LVDS assignment: LVDS1: SCKI LVDS2: SDI LVDS3: SDO LVDS4: SEL CSN3 LVDS5: SEL CSN2 LVDS6: SEL CSN1 LVDS7: IO_UPDATE ?? LVDS8: RESET ??
for supply I want to use similar double output converter modules as for Sayma RTM + LDOs regulating down to +5V and 3.3/1.8V
do we plan to compensate for clock delays? We can use one of clock outputs and route it back to Kasli phase detector.
below is initial component placement on PCB. Each channel will have individual shield.

obraz

hartytp commented 7 years ago

@gkasprow Looks nice!

@jordens How do you want to manage the review process for Urukul+ Kasli? Do you want feedback from us at this stage? I can guess the answers to most of these questions, but I won't add my tuppence worth unless it's wanted!

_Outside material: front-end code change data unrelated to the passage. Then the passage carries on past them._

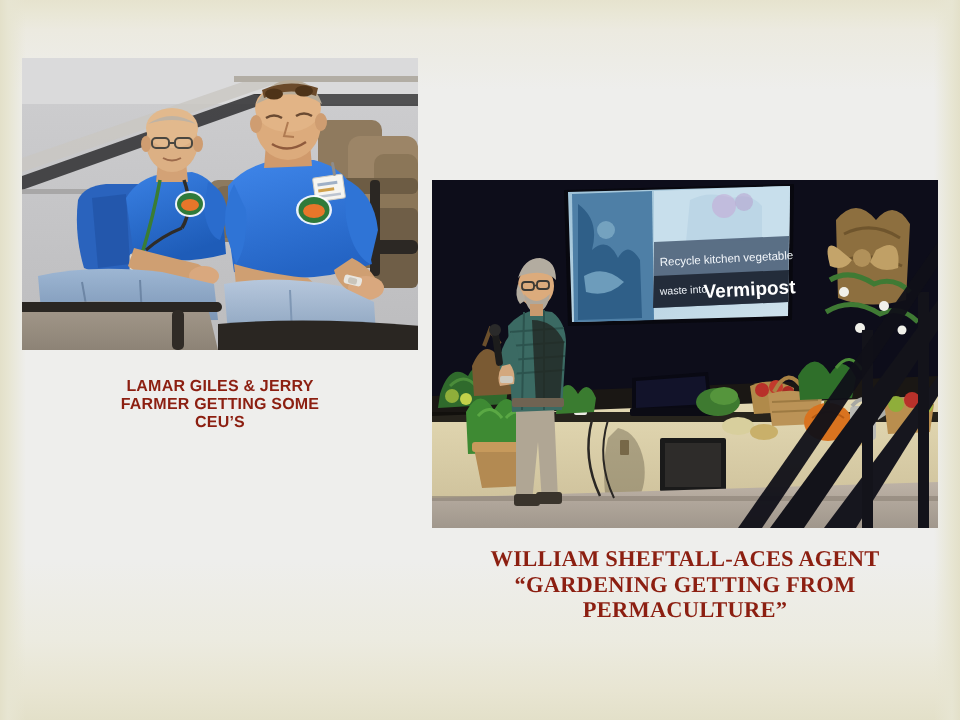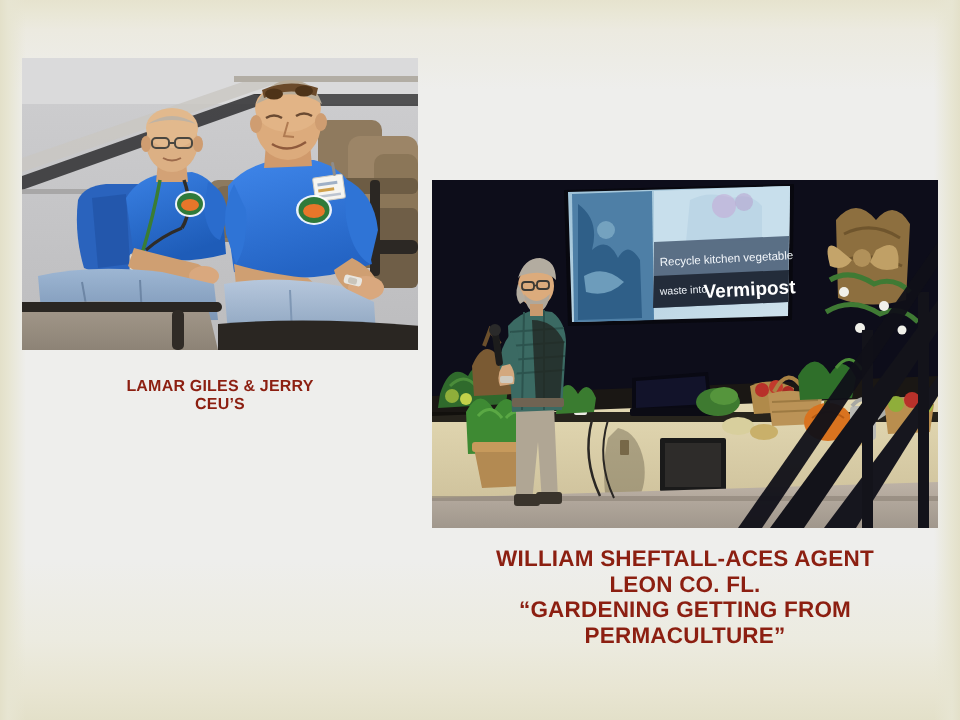--- a/index.html
+++ b/index.html
@@ -82,21 +82,21 @@
     width: 396px;
     font-size: 16px;
   }
   #caption-right {
     left: 432px;
     top: 546px;
     width: 506px;
     font-size: 22.5px;
   }
   .caption .line { display: block; white-space: nowrap; }
-  #caption-right .line { white-space: normal; }
+  #caption-right .line { white-space: normal; font-family: Liberation Serif, serif; }
 </style>
 </head>
 <body>
 
 <div id="slide">
 
   <div id="edge-left"></div>
   <div id="edge-right"></div>
 
   <div class="photo" id="photo-seated">
@@ -449,23 +449,23 @@
 
         <polygon points="306,348 506,62 506,86 330,348" fill="#101018" opacity="0.95"></polygon>
       </g>
 
       <rect x="0" y="0" width="506" height="348" fill="none"></rect>
     </svg>
   </div>
 
   <div class="caption" id="caption-left">
     <span class="line">LAMAR GILES &amp; JERRY</span>
+    <span class="line">FARMER GETTING SOME</span>
     <span class="line">CEU’S</span>
   </div>
 
   <div class="caption" id="caption-right">
     <span class="line">WILLIAM SHEFTALL-ACES AGENT</span>
-    <span class="line">LEON CO. FL.</span>
     <span class="line">“GARDENING GETTING FROM</span>
     <span class="line">PERMACULTURE”</span>
   </div>
 
 </div>
 
 </body></html>

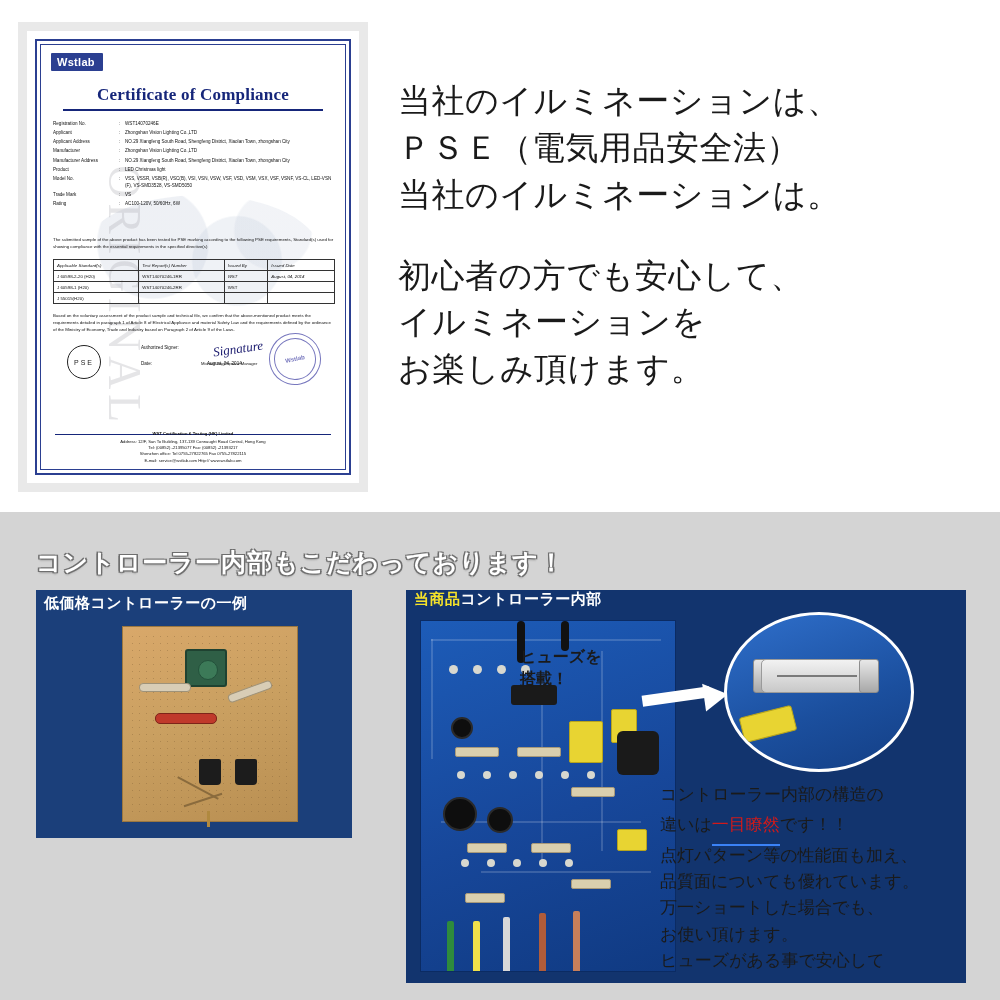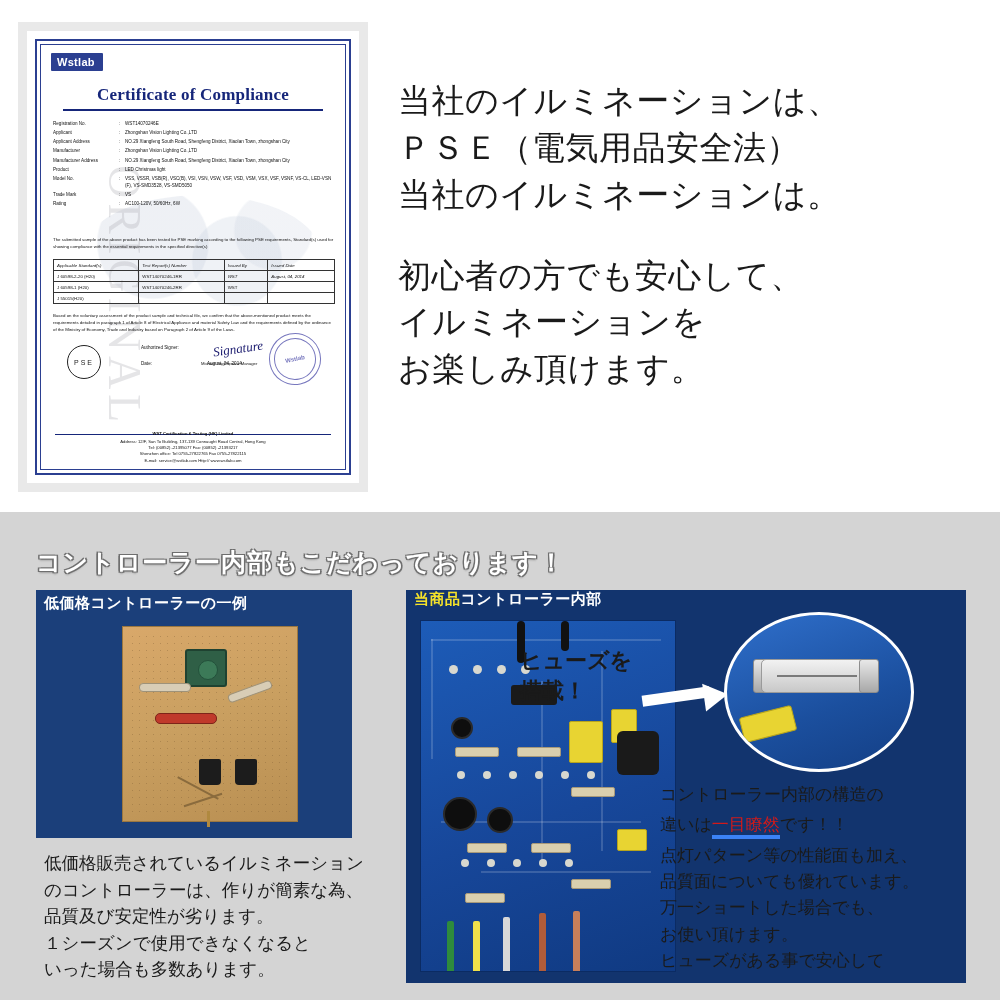--- a/index.html
+++ b/index.html
@@ -408,21 +408,21 @@
     width: 0; height: 0;
     border-top: 14px solid transparent;
     border-bottom: 14px solid transparent;
     border-left: 24px solid #ffffff;
     transform: rotate(-8deg);
   }
 
   .fuse-label {
     position: absolute;
     left: 520px; top: 134px;
-    font-size: 22px;
+    font-size: 16px;
     font-weight: bold;
     color: #1a1a1a;
     line-height: 1.38;
     white-space: nowrap;
   }
 
   .left-body {
     position: absolute;
     left: 44px; top: 338px;
     width: 350px;
@@ -433,22 +433,22 @@
   .right-body {
     position: absolute;
     left: 660px; top: 270px;
     width: 330px;
     font-size: 17px;
     line-height: 1.55;
     color: #1a1a1a;
   }
   .right-body .hl {
     color: #d11a1a;
-    border-bottom: 4px solid #3b82f6;
-    padding-bottom: 1px;
+    border-bottom: 2px solid #3b82f6;
+    padding-bottom: 10px;
   }
   .right-body .blk { margin-bottom: 4px; }
 </style>
 </head>
 <body>
 
 <div id="page">
 
   <div class="top-section">
 
@@ -608,27 +608,20 @@
         <div class="cmp res2"></div>
         <div class="cmp res3"></div>
         <div class="cmp tr1"></div>
         <div class="cmp tr2"></div>
         <div class="cmp wire-a"></div>
         <div class="cmp wire-b"></div>
         <div class="cmp lead"></div>
       </div>
     </div>
 
-    <div class="left-body">
-      <div>低価格販売されているイルミネーション</div>
-      <div>のコントローラーは、作りが簡素な為、</div>
-      <div>品質及び安定性が劣ります。</div>
-      <div>１シーズンで使用できなくなると</div>
-      <div>いった場合も多数あります。</div>
-    </div>
 
     <div class="panel-right">
       <div class="ptitle-wrap">
         <span class="ptitle-y">当商品</span><span class="ptitle-w">コントローラー内部</span>
       </div>
 
       <div class="pcb-good">
         <div class="trace" style="left:10px; top:18px; width:230px; height:2px;"></div>
         <div class="trace" style="left:10px; top:18px; width:2px; height:120px;"></div>
         <div class="trace" style="left:120px; top:60px; width:2px; height:180px;"></div>

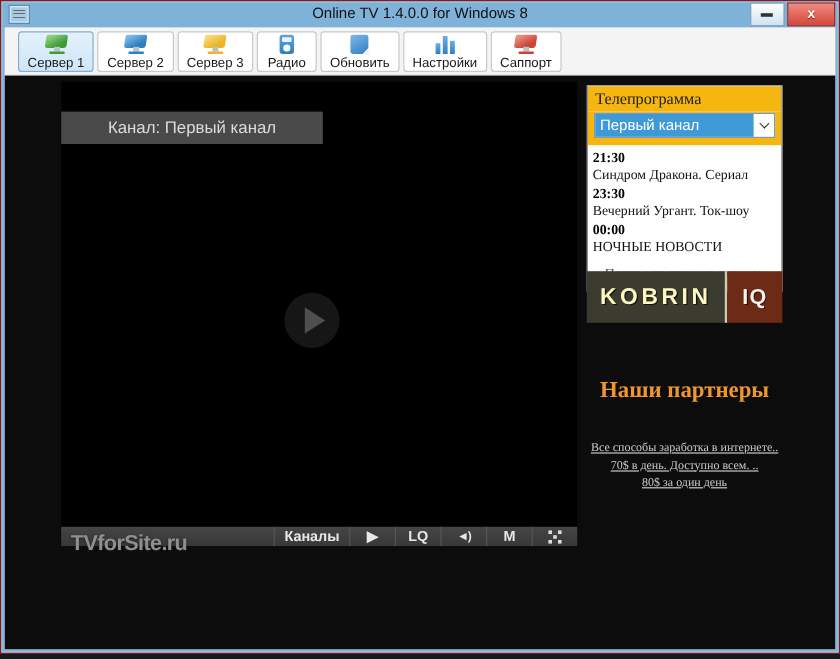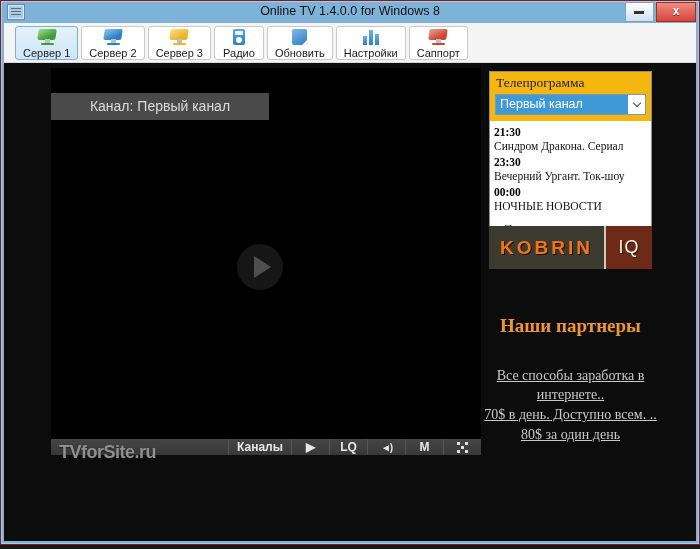--- a/index.html
+++ b/index.html
@@ -80,29 +80,29 @@
     transform:rotate(45deg);margin-top:-3px;}
   .glist{padding:4px 3px 2px 4px;}
   .prow{display:flex;margin-bottom:2px;line-height:14px;flex-direction:column;}
   .ptime{width:33px;flex:none;font-weight:bold;font-size:11.5px;color:#000;}
   .ptitle{font-size:11.5px;color:#111;}
   .ptitle.plink{color:#8a8a8a;text-decoration:underline;cursor:pointer;}
   .gfoot{text-align:center;padding:2px 0 5px;}
   .gfoot a{font-size:11.5px;color:#30557c;text-decoration:underline;cursor:pointer;}
   
   .kobrin{position:absolute;left:485px;top:163px;width:163px;height:43px;display:flex;cursor:pointer;}
-  .kob-l{flex:1;background:#3b3b30;color:#f97316;display:flex;align-items:center;justify-content:center;
+  .kob-l{flex:1;background:#3b3b30;color:#fef9c3;display:flex;align-items:center;justify-content:center;
     font-weight:bold;font-size:19px;letter-spacing:3px;font-family:"Liberation Sans",sans-serif;
     text-shadow:1px 1px 0 #15150f;border-right:2px solid #cfcabb;}
   .kob-r{width:46px;background:#6d2a17;color:#f4f2ea;display:flex;align-items:center;justify-content:center;
-    font-weight:normal;font-size:18px;letter-spacing:1px;text-shadow:1px 1px 0 #2d0f06;}
+    font-weight:bold;font-size:18px;letter-spacing:1px;text-shadow:1px 1px 0 #2d0f06;}
   .partners{position:absolute;left:478px;top:252px;width:177px;text-align:center;
     font-family:"Liberation Serif",serif;font-weight:bold;font-size:19px;color:#ef9631;}
   .plinks{position:absolute;left:478px;top:304px;width:177px;text-align:center;
-    font-family:"Liberation Serif",serif;font-size:14px;line-height:1.35;}
+    font-family:"Liberation Serif",serif;font-size:10px;line-height:1.35;}
   .plinks a{display:block;color:#c9c9c9;text-decoration:underline;cursor:pointer;margin-bottom:1px;}
   .taskstrip{position:absolute;left:0;bottom:0;width:700px;height:4px;background:#17191c;}
 </style>
 </head>
 <body>
 
 <div class="app">
   <div class="titlebar">
     <span class="sysicon"></span>
     <div class="wtitle">Online TV 1.4.0.0  for Windows 8</div>

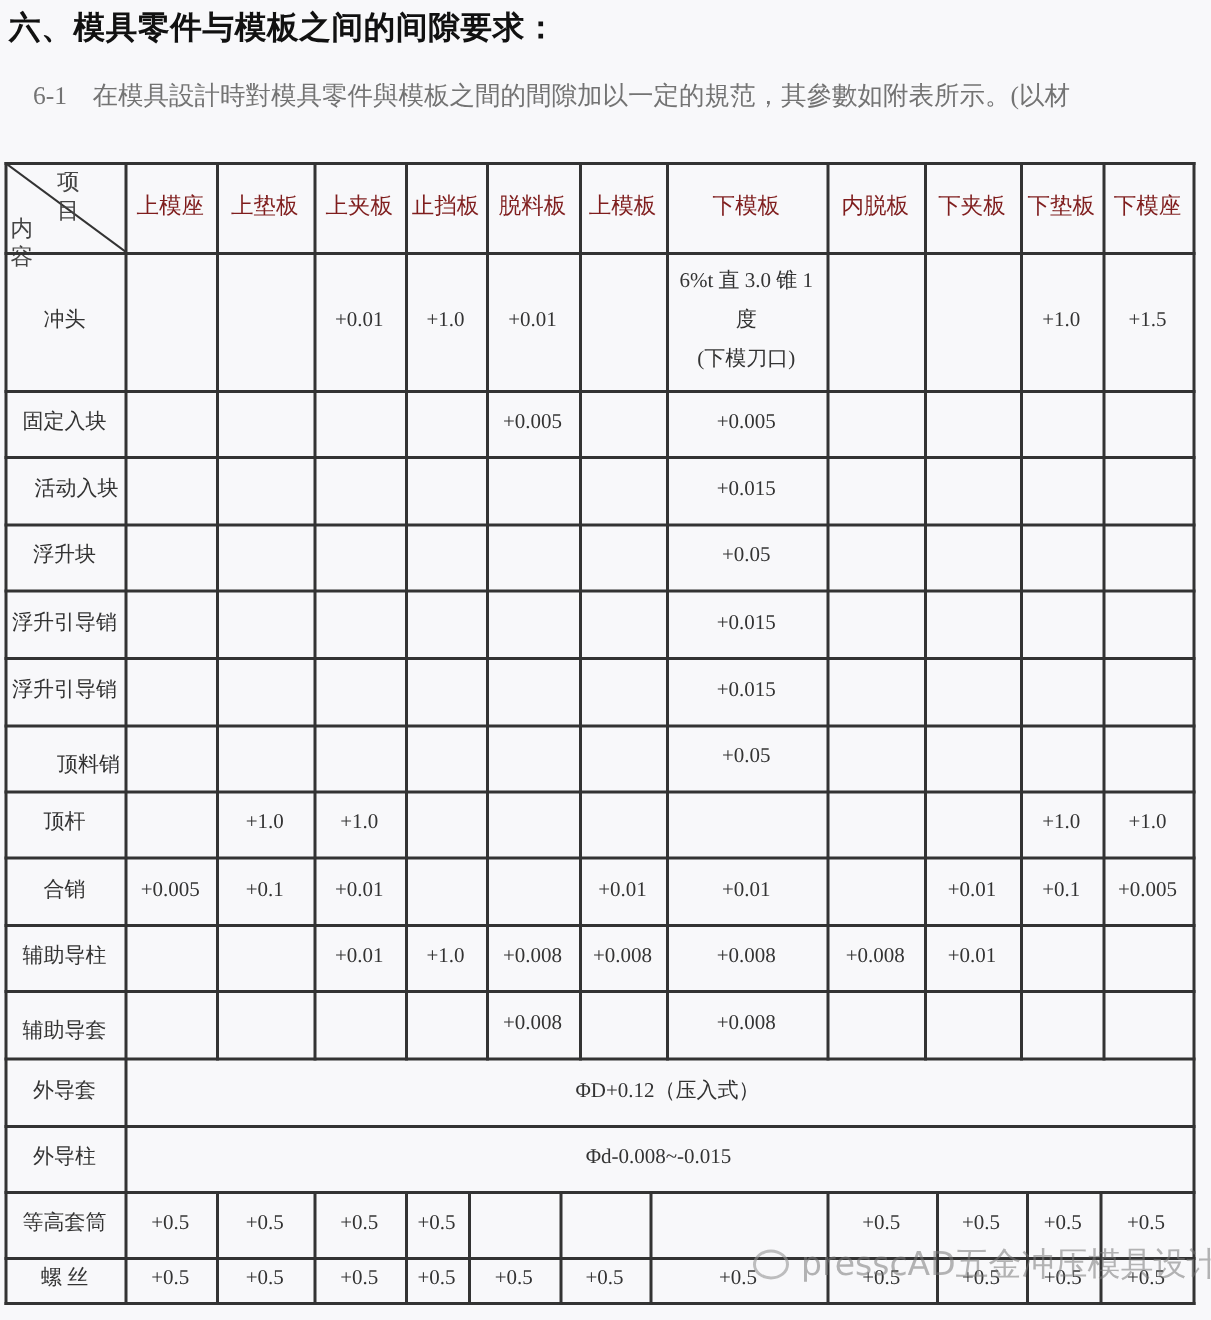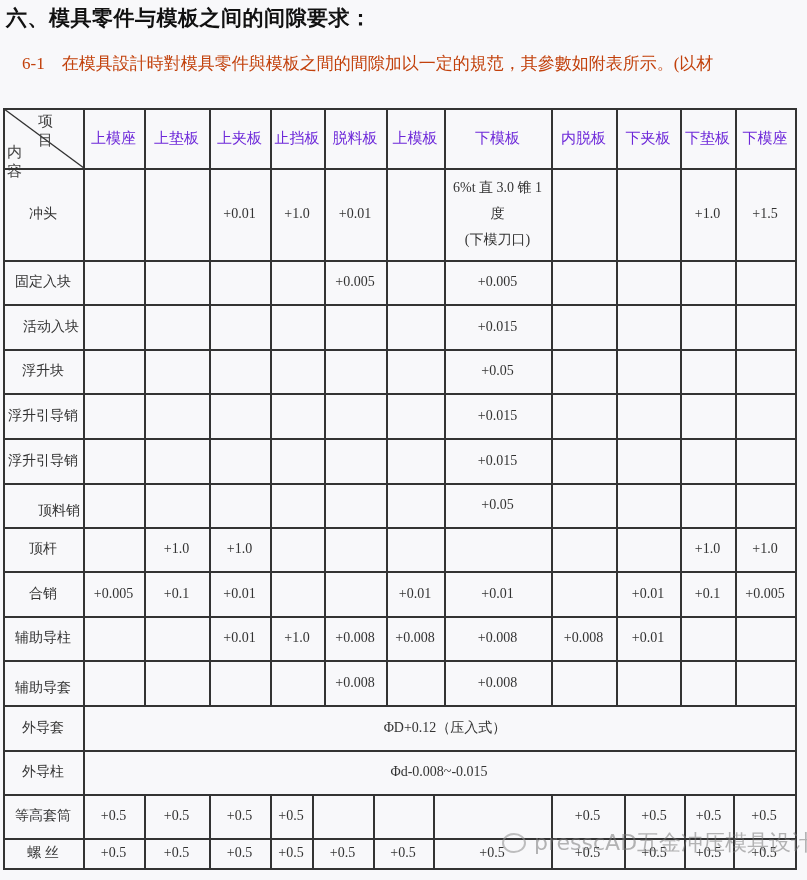--- a/index.html
+++ b/index.html
@@ -9,30 +9,30 @@
     font-family:"Liberation Serif","DejaVu Serif",serif;
     position:relative;
   }
   .title {
     position:absolute; left:6px; top:4px;
     font-family:"DejaVu Sans","Liberation Sans",sans-serif;
     font-weight:bold; font-size:21px; color:#111; letter-spacing:0.5px;
   }
   .intro {
     position:absolute; left:22px; top:50px; width:770px;
-    font-size:17px; line-height:27px; color:#c2410c;
+    font-size:17px; line-height:27px; color:#737373;
   }
   .intro .l2 { margin-left:-14px; display:block; }
   .grid { position:absolute; left:0; top:0; }
   .cell {
     position:absolute; box-sizing:border-box;
     display:flex; align-items:center; justify-content:center; text-align:center;
     font-size:14px; color:#333; line-height:26px;
   }
-  .cell.hdr { font-size:15px; color:#6d28d9;text-align:center; }
+  .cell.hdr { font-size:15px; color:#7f1d1d;text-align:center; }
   .hline, .vline { position:absolute; background:#333; }
   .hline { height:2px; }
   .vline { width:2px; }
   .diag { position:absolute; left:4px; top:109px; width:80px; height:59px; }
   .corner-top { position:absolute; left:38px; top:112px; font-size:15px; color:#444; }
   .corner-bot { position:absolute; left:7px; top:143px; font-size:15px; color:#444; }
   .watermark {
     position:absolute; left:502px; top:828px; font-size:22px; color:rgba(120,120,120,0.55);
     font-family:"DejaVu Sans",sans-serif; white-space:nowrap; display:flex; align-items:center;
   }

hartytp commented 7 years ago

Can you remind me what the plan for clock distribution is? Is the idea that we'll distribute a ~100MHz clock to Kasli + Urukul (via SMAs/backplane/CDR from DRTIO) and then use local PLLs to generate the DAC clock? Will you use the PLL inside the DAC, or add an external IC (HMC830 or similar)?

gkasprow commented 7 years ago

At the moment the clock can be taken either from front panel SMA or Kasli clock distribution. I assume we use the PLL in DDS chip.

dhslichter commented 7 years ago

While we are in the early stages: we might consider using AD9914 instead of AD9912, for two reasons:

profile mode
potential for higher clock frequency (thus higher output frequencies).

Particularly for DDS chips which are programmed over serial, profile mode is very handy because it can allow fast frequency/phase/amplitude hopping with deterministic timing at faster timescales than one can reprogram everything over SPI. We use this methodology for our microwave generation in the magtrap. The user does not need to use profile mode if they don't need/want it, but it can be handy e.g. for hopping around the hyperfine manifold.

Also, a 1 GHz clock on the DDS limits us to ~400 MHz (assuming we put reconstruction filters etc on the Urukul board). If you go with the AD9914, you can run at e.g. 2 GHz clock frequency, which lets you go up to ~800 MHz output frequencies, which is handy for some groups that drive 600 MHz AOMs, for example. We run ours at 2.4 GHz.

I would use an external PLL for the reference clock generation (e.g. HMC830, something already in Sayma so the gateware will be written) because I think they tend to be better/more flexible than the internal DDS PLLs.

sbourdeauducq commented 7 years ago

Third reason: we already know the main silicon bugs of the 9914, but not those of the 9912.

sbourdeauducq commented 7 years ago

That being said, if someone from ADI can confirm that the 9912 is bug-free, I would prefer it.

gkasprow commented 7 years ago

Take into account that ad9914 cost is 188$ while AD9912 is 61$. This is the most expensive part on the board. It consumes 3W of power while AD9914 consumes about 1.3W. 12W (4 channels) of power dissipation just for DDS chips is quite a lot. I have devkit with 9912 so can test some functionalities.

dhslichter commented 7 years ago

This cost difference is not zero, but given the additional functionality I'd argue it's definitely worth it. $120 per channel is a very small cost in the types of setups these boards would be used in. The power dissipation is definitely an issue to be considered; however, with forced air this can certainly be handled (and this is in fact what we do with our hardware).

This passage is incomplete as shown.